In order to conceive of a different idea of symbol, as something that sends one back to a mysterious and self-contradictory reality that cannot be conceptually expressed, one needs a "very strong" Neoplatonism. The medieval Neoplatonism was not strong enough because it was emasculatedor made more virileby a strong idea of the divine transcendence. Let us instead call that of the origins "strong Neoplatonism," at least until Proclus, and its Gnostic versions, according to which at the top of the Great Fall of Beings there is a One who is not only unknowable and obscure but who, being independent of any determination, can contain all of them and is consequently the place of all contradictions.

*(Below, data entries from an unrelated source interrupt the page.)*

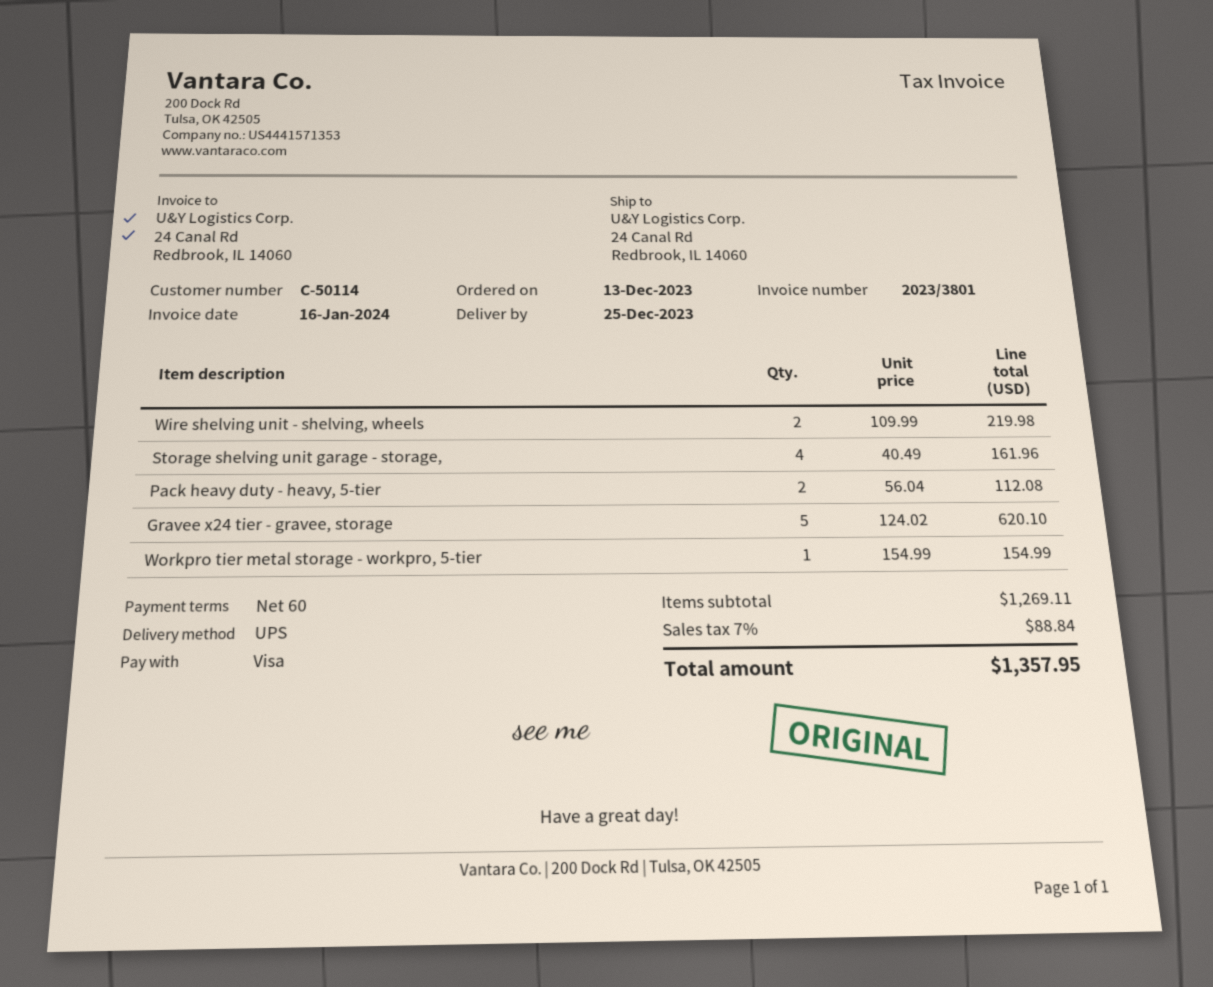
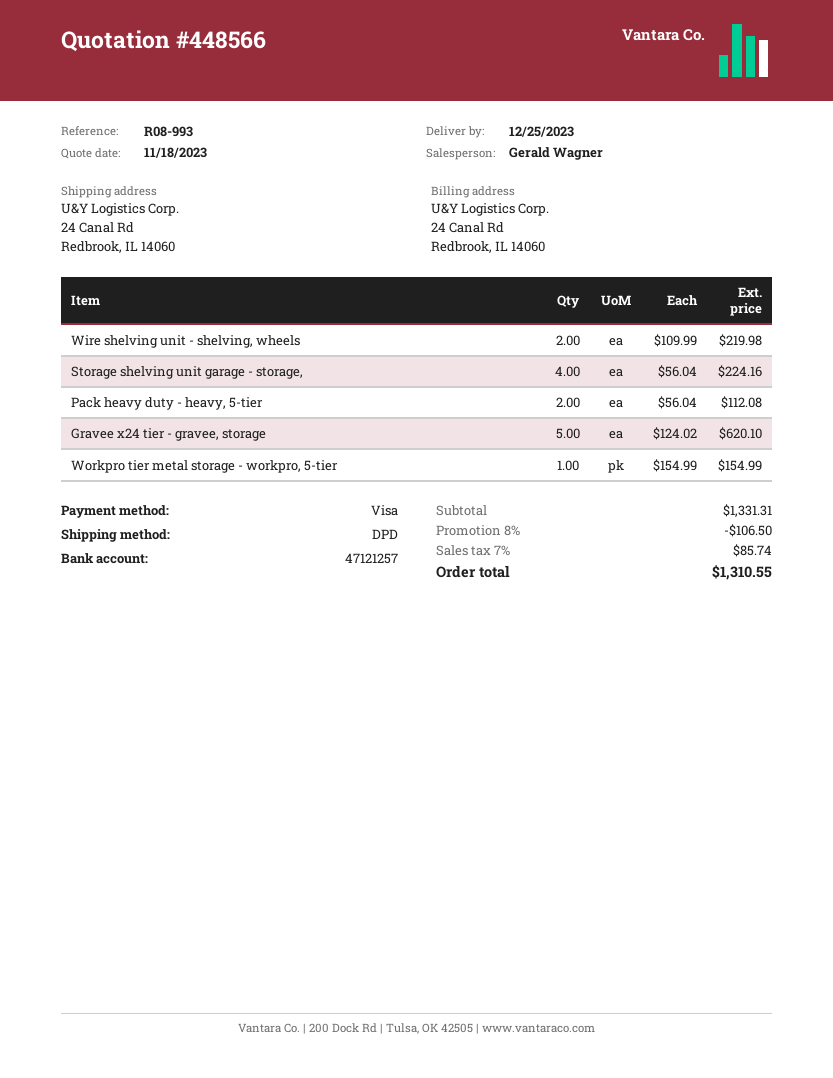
shipping method: UPS -> DPD
Storage shelving unit garage - storage,: 4 x 40.49 = 161.96 -> 4 x 56.04 = 224.16
subtotal: 1269.11 -> 1331.31
discount: none -> 8% = 106.50
tax: 7% = 88.84 -> 7% = 85.74
total: 1357.95 -> 1310.55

In the framework of a strong Neoplatonism one should consider three basic assumptions, be they explicit or implicit: (i) There is a physical kinship, that is, an emanational continuity between every element of the world and the original One. (ii) The original One is self-contradictory, and in it one can find the coincidentia oppositorum (a Hermetic idea, indeed, but which at the dawn of modern times was reinforced by the philosophical views of Nicholas of Cues and Giordano Bruno). (iii) The One can be expressed only by negation and approximation, so that every possible representation of it cannot but refer to another representation, equally obscure and contradictory.
Then we meet the requirements for the development of a philosophy, of an aesthetics, and of a secret science of symbols as intuitive revelations that can be neither verbalized nor conceptualized.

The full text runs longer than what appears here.